Naive Generation of all frames in a video at the rate of 10 per second using opencv. Later on, we can look into different methods of extracting the change-points.



In [None]:
from datetime import timedelta
import cv2
import numpy as np
import os
import sys

# save to Google Drive
from google.colab import drive
drive.mount('/content/drive')
os.chdir("/content/drive/My Drive/Colab Notebooks/vidCaptions")
sys.path.append("/content/drive/My Drive/Colab Notebooks/vidCaptions")


# i.e if video of duration 30 seconds, saves 1 frame per second = 30 frames saved in total
SAVING_FRAMES_PER_SECOND = 2

Drive already mounted at /content/drive; to attempt to forcibly remount, call drive.mount("/content/drive", force_remount=True).


Helper functions

In [None]:
def format_timedelta(td):
    """Utility function to format timedelta objects in a cool way (e.g 00:00:20.05) 
    omitting microseconds and retaining milliseconds"""
    result = str(td)
    try:
        result, ms = result.split(".")
    except ValueError:
        return (result + ".00").replace(":", "-")
    ms = int(ms)
    ms = round(ms / 1e4)
    return f"{result}.{ms:02}".replace(":", "-")

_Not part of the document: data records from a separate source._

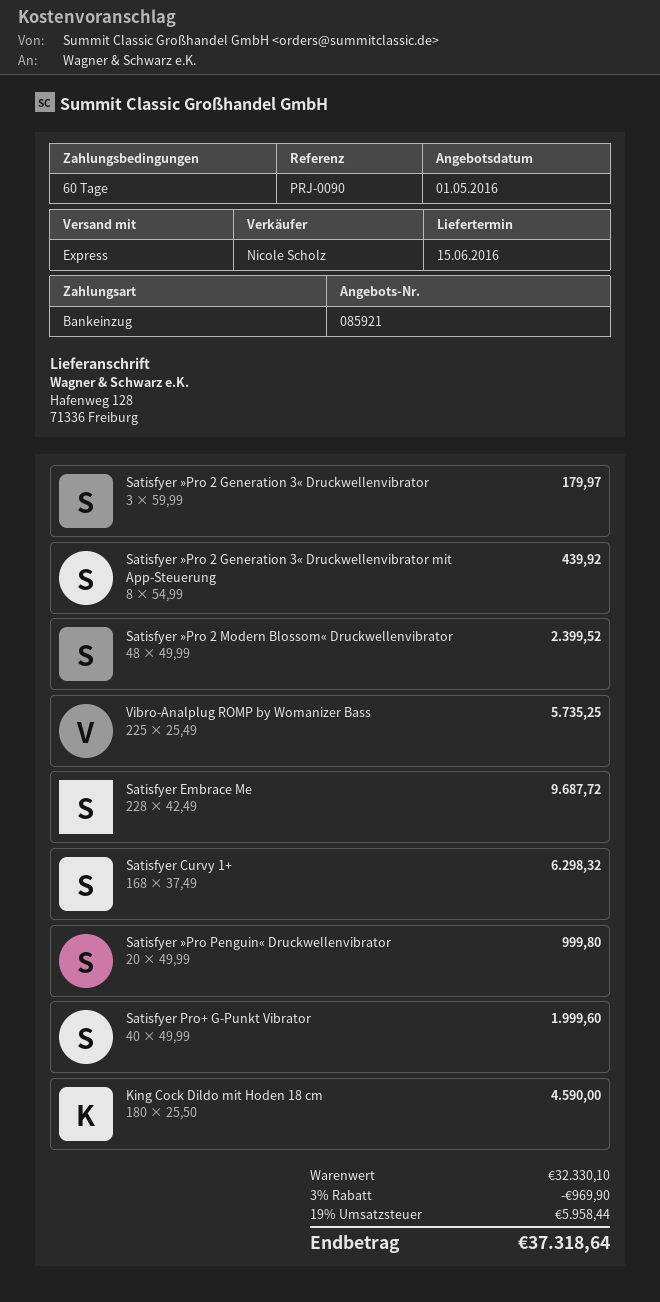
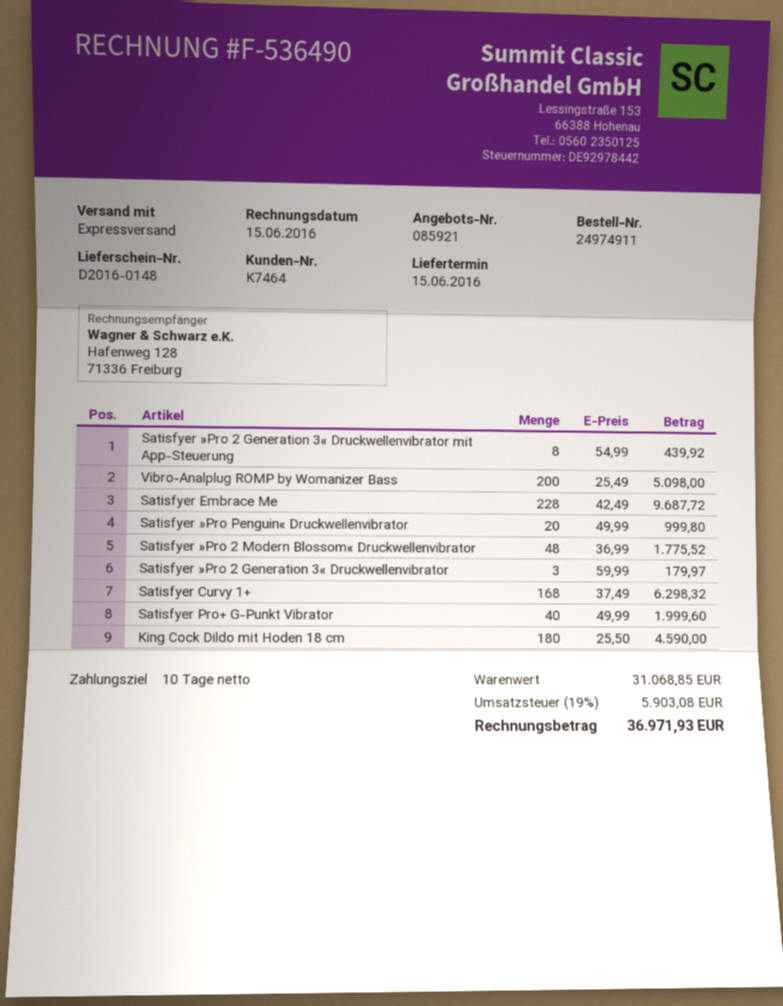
payment terms: 60 days -> 10 days
Satisfyer »Pro 2 Modern Blossom« Druckwellenvibrator: 48 x 49.99 = 2399.52 -> 48 x 36.99 = 1775.52
Vibro-Analplug ROMP by Womanizer Bass: 225 x 25.49 = 5735.25 -> 200 x 25.49 = 5098.00
subtotal: 32330.10 -> 31068.85
discount: 3% = 969.90 -> none
tax: 19% = 5958.44 -> 19% = 5903.08
total: 37318.64 -> 36971.93

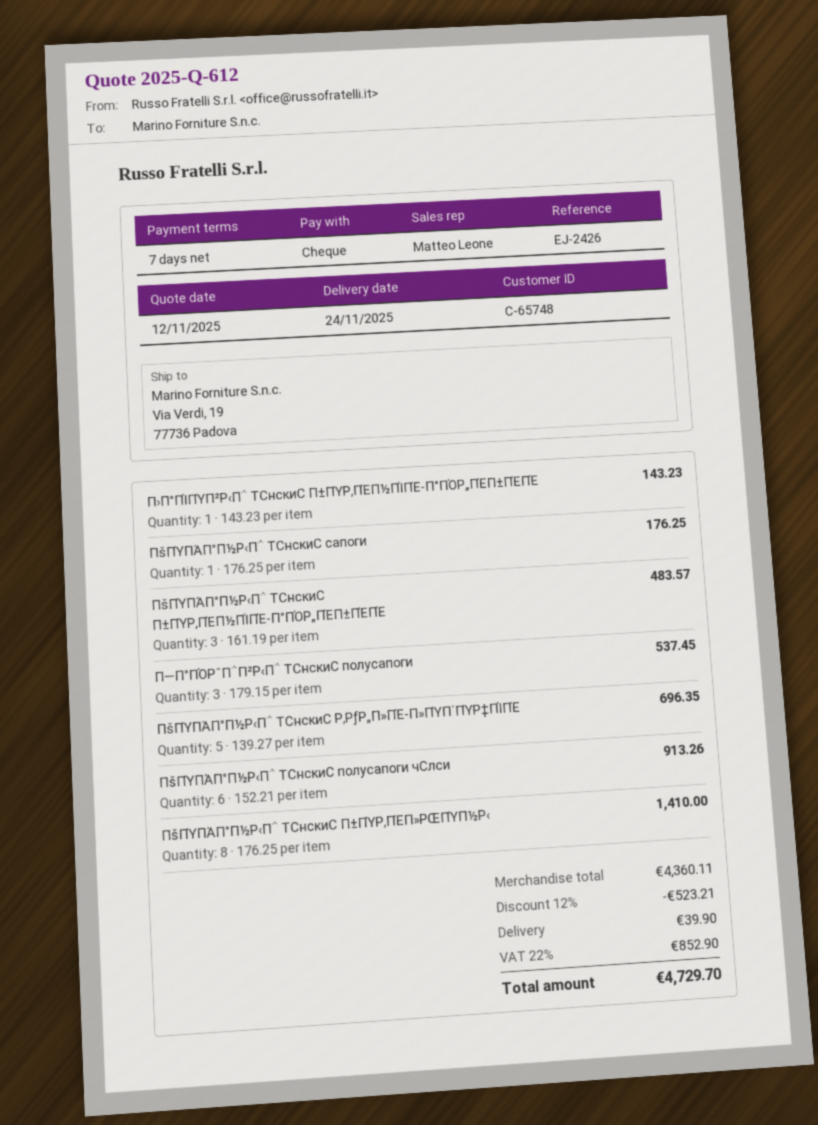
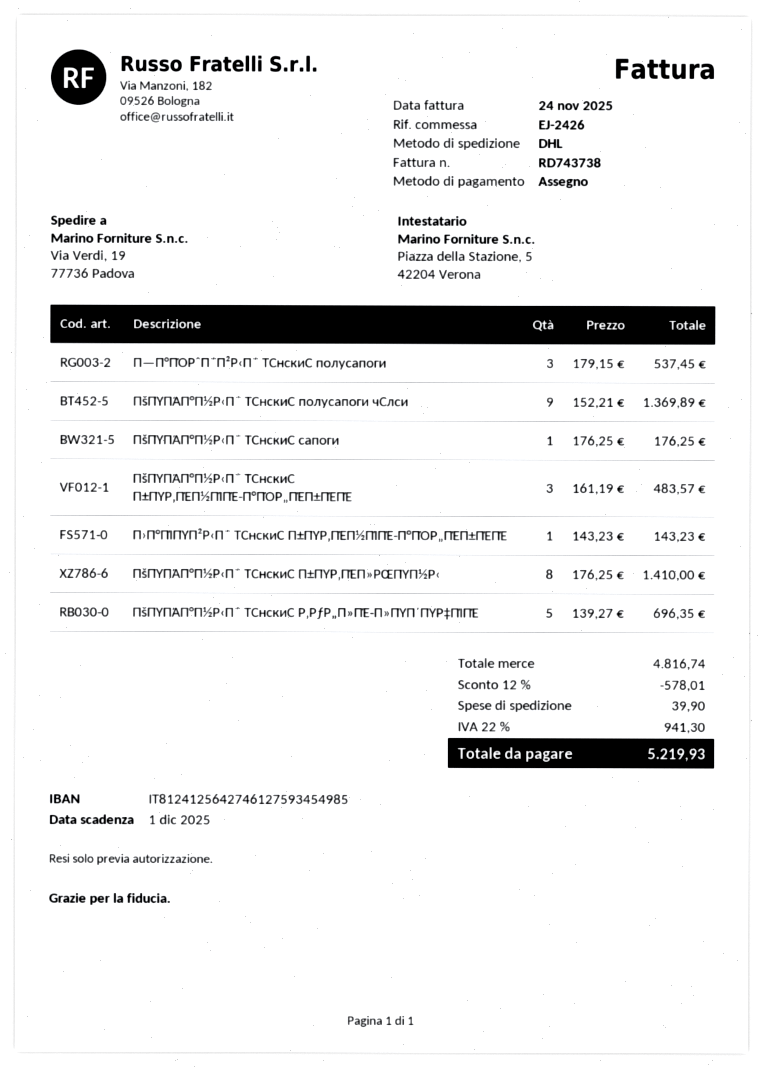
ΠšΠΎΠΆΠ°Π½Ρ‹Π΅ ТСнскиС полусапоги чСлси: 6 x 152.21 = 913.26 -> 9 x 152.21 = 1369.89
subtotal: 4360.11 -> 4816.74
discount: 12% = 523.21 -> 12% = 578.01
tax: 22% = 852.90 -> 22% = 941.30
total: 4729.70 -> 5219.93

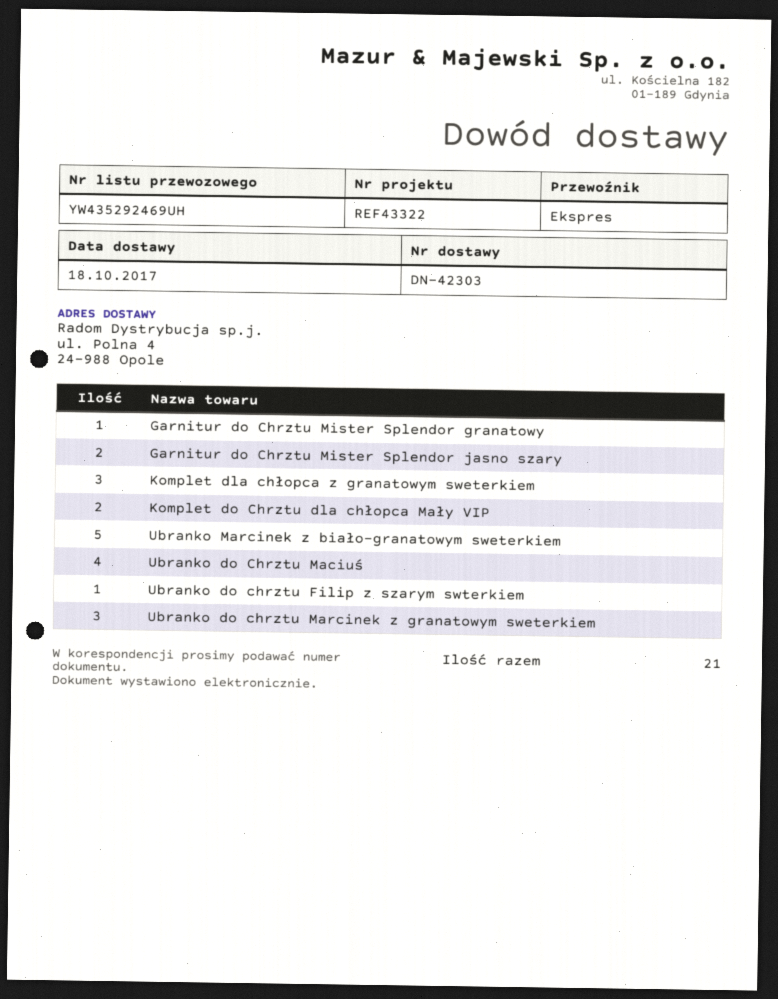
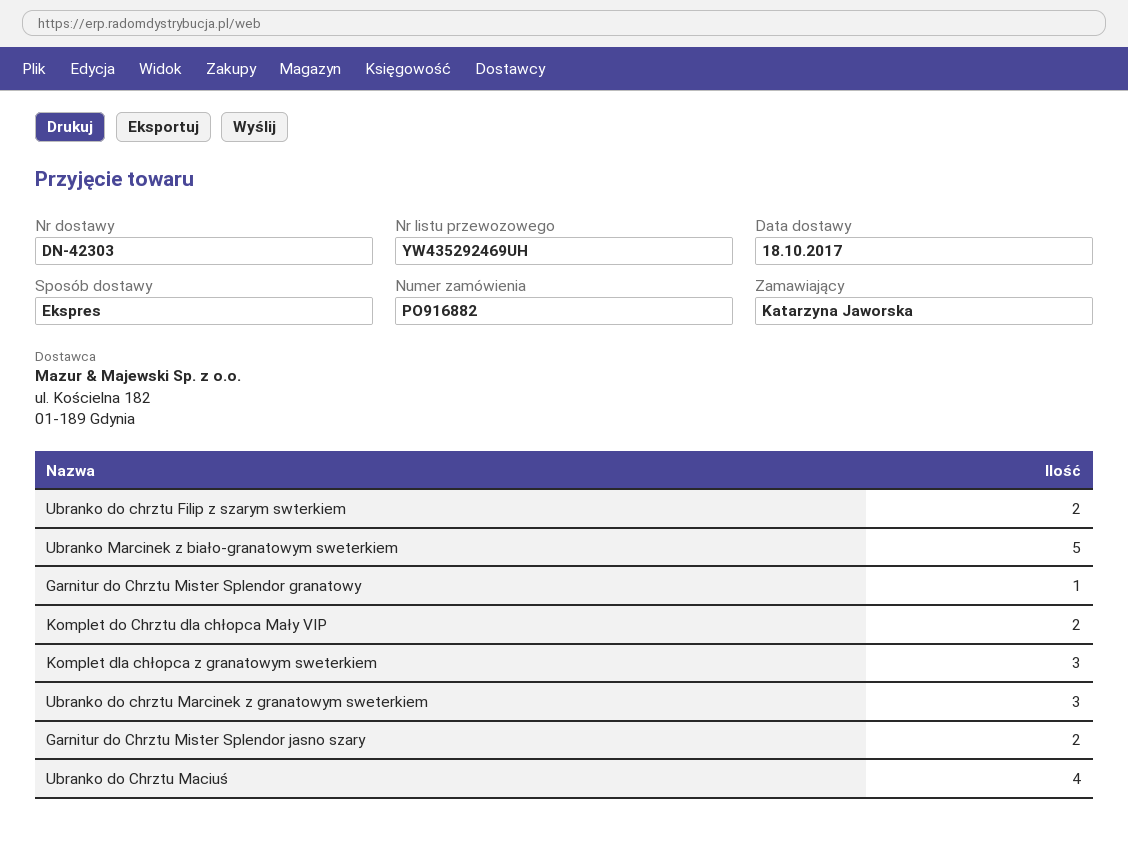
Ubranko do chrztu Filip z szarym swterkiem: 1 -> 2

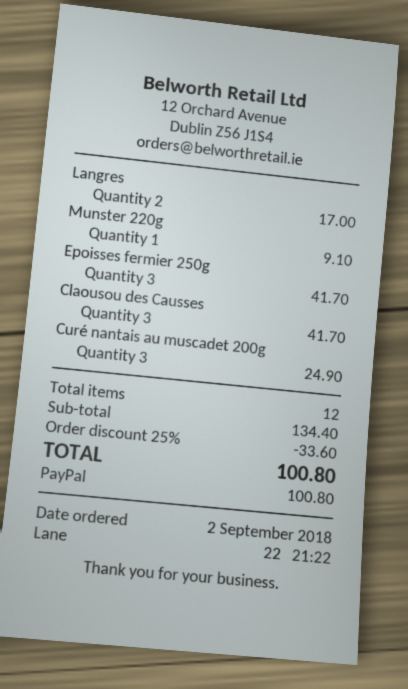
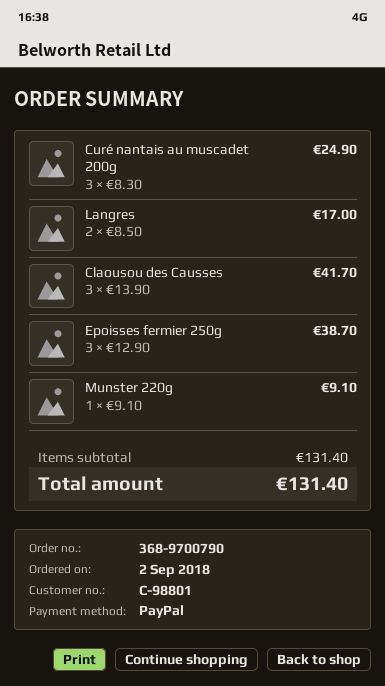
Epoisses fermier 250g: 3 for 41.70 -> 3 for 38.70
subtotal: 134.40 -> 131.40
discount: 25% = 33.60 -> none
total: 100.80 -> 131.40

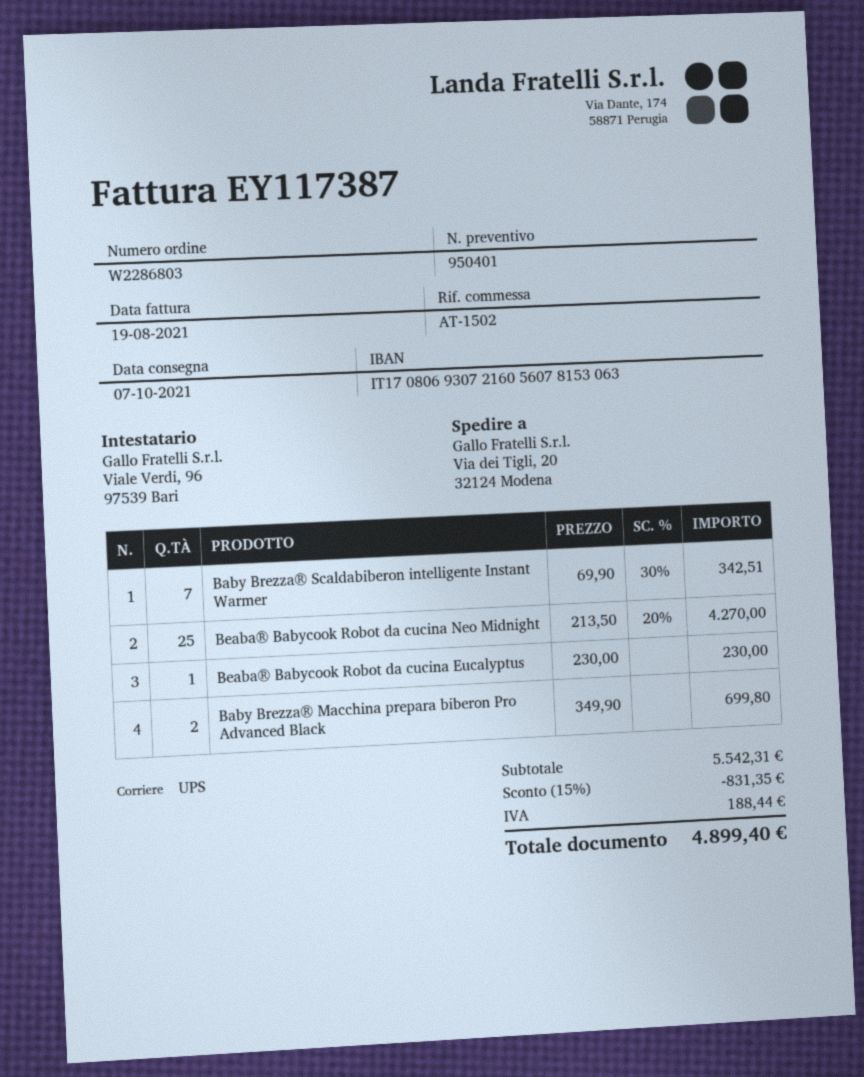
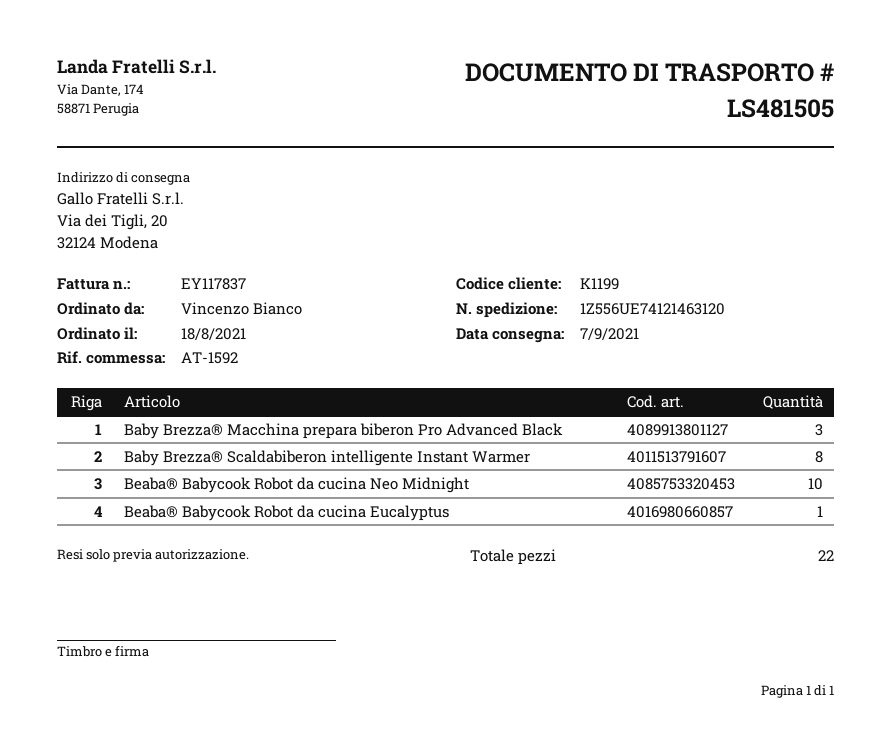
delivery date: 2021-10-07 -> 2021-09-07
invoice number: EY117387 -> EY117837
reference: AT-1502 -> AT-1592
Baby Brezza® Scaldabiberon intelligente Instant Warmer: 7 -> 8
Beaba® Babycook Robot da cucina Neo Midnight: 25 -> 10
Baby Brezza® Macchina prepara biberon Pro Advanced Black: 2 -> 3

def get_saving_frames_durations(cap, saving_fps):
    """A function that returns the list of durations where to save the frames"""
    s = []
    # get the clip duration by dividing number of frames by the number of frames per second
    clip_duration = cap.get(cv2.CAP_PROP_FRAME_COUNT) / cap.get(cv2.CAP_PROP_FPS)
    # use np.arange() to make floating-point steps
    for i in np.arange(0, clip_duration, 1 / saving_fps):
        s.append(i)
    return s

Main function to extract the frames from video.

In [None]:
def main(video_file):
    filename, _ = os.path.splitext(video_file)
    filename += "-opencv"
    # make a folder by the name of the video file
    if not os.path.isdir(filename):
        os.mkdir(filename)
    # read the video file    
    cap = cv2.VideoCapture(video_file)
    # get the FPS of the video
    fps = cap.get(cv2.CAP_PROP_FPS)
    # if the SAVING_FRAMES_PER_SECOND is above video FPS, then set it to FPS (as maximum)
    saving_frames_per_second = min(fps, SAVING_FRAMES_PER_SECOND)
    # get the list of duration spots to save
    saving_frames_durations = get_saving_frames_durations(cap, saving_frames_per_second)
    # start the loop
    count = 0
    while True:
        is_read, frame = cap.read()
        if not is_read:
            # break out of the loop if there are no frames to read
            break
        # get the duration by dividing the frame count by the FPS
        frame_duration = count / fps
        try:
            # get the earliest duration to save
            closest_duration = saving_frames_durations[0]
        except IndexError:
            # the list is empty, all duration frames were saved
            break
        if frame_duration >= closest_duration:
            # if closest duration is less than or equals the frame duration, 
            # then save the frame
            frame_duration_formatted = format_timedelta(timedelta(seconds=frame_duration))
            cv2.imwrite(os.path.join(filename, f"frame{frame_duration_formatted}.jpg"), frame) 
            
            # drop the duration spot from the list, since this duration spot is already saved
            try:
                saving_frames_durations.pop(0)
            except IndexError:
                pass
        # increment the frame count
        count += 1

Running the functions to extract videos. 

In [None]:
location = "qqR6AEXwxoQ.mp4" # put location of video path here
video_file = location
main(video_file)

#### Large RAM is required to load the larger models. Running on GPU can optimize inference speed.

In [None]:
import sys
if 'google.colab' in sys.modules:
    print('Running in Colab.')
    !pip3 install salesforce-lavis

Running in Colab.


NotImplementedError: ignored

In [None]:
import torch
from PIL import Image
import requests
from lavis.models import load_model_and_preprocess

#### Load an example image

In [None]:
def loadImg(imgPath):
  return Image.open(requests.get(imgPath, stream=True).raw).convert('RGB')   

In [None]:
# setup device to use
device = torch.device("cuda") if torch.cuda.is_available() else "cpu"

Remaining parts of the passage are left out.